### [Assignment]
From the records beneath, determine how many lines contain "none" and report only that figure.

### [Detected change data]
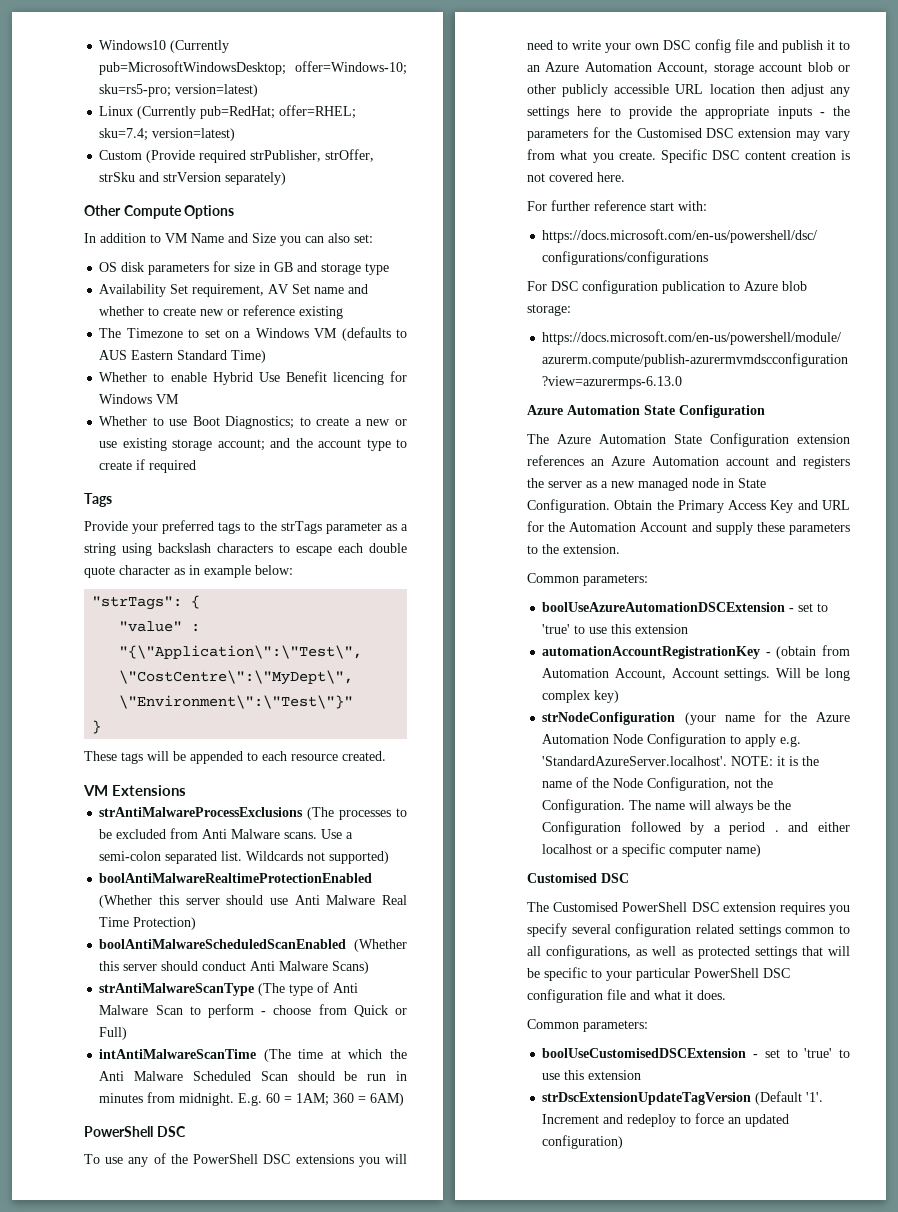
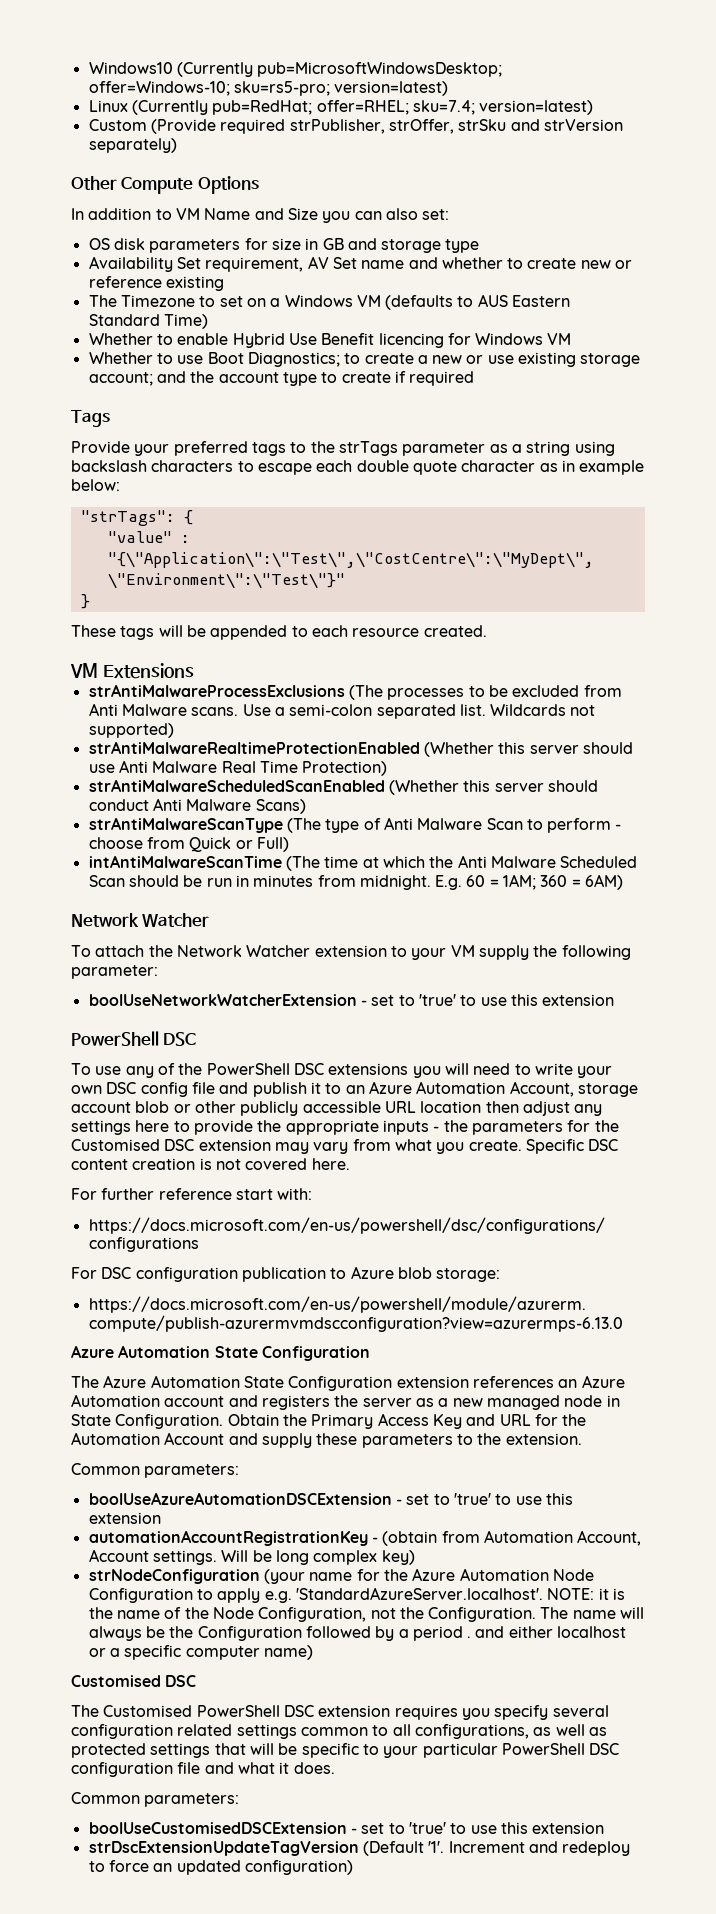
[99,873,373,883] boolAntiMalwareRealtimeProtectionEnabled -> [88,741,420,754] strAntiMalwareRealtimeProtectionEnabled
[99,939,347,949] boolAntiMalwareScheduledScanEnabled -> [88,779,385,792] strAntiMalwareScheduledScanEnabled
(405, 1099) none -> [71,913,210,927] [71,945,631,960] [71,965,158,979] [88,994,615,1006] // Network Watcher // To attach the Network Watcher extension to your VM supply the following parameter: // boolUseNetworkWatcherExtension - set to 'true' to use this extension

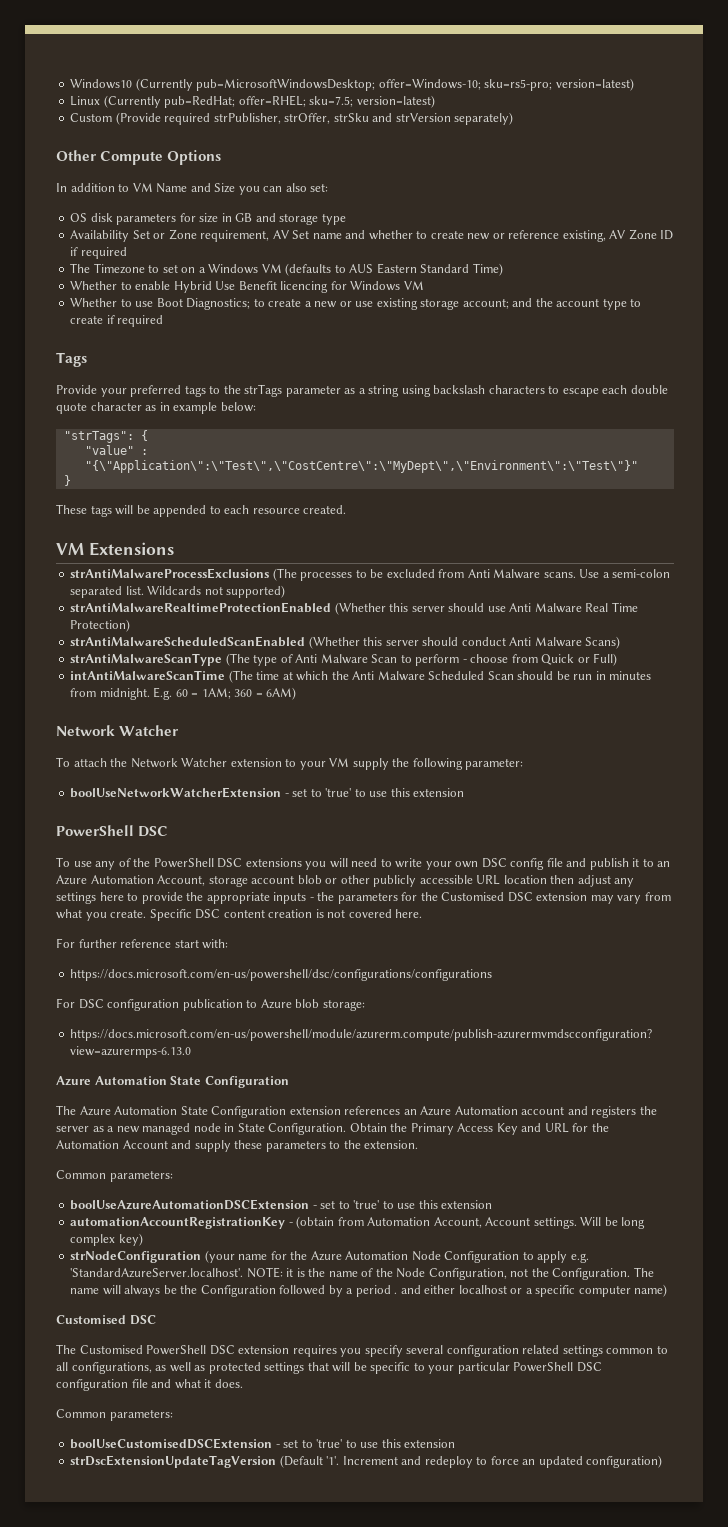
[412,100,475,115] sku=7.4; -> [309,96,354,107] sku=7.5;
(201, 263) none -> [153,229,197,240] or Zone
[165,276,224,291] existing -> [562,229,674,242] [70,247,127,259] existing, AV Zone ID if required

### [Solution to this task]
2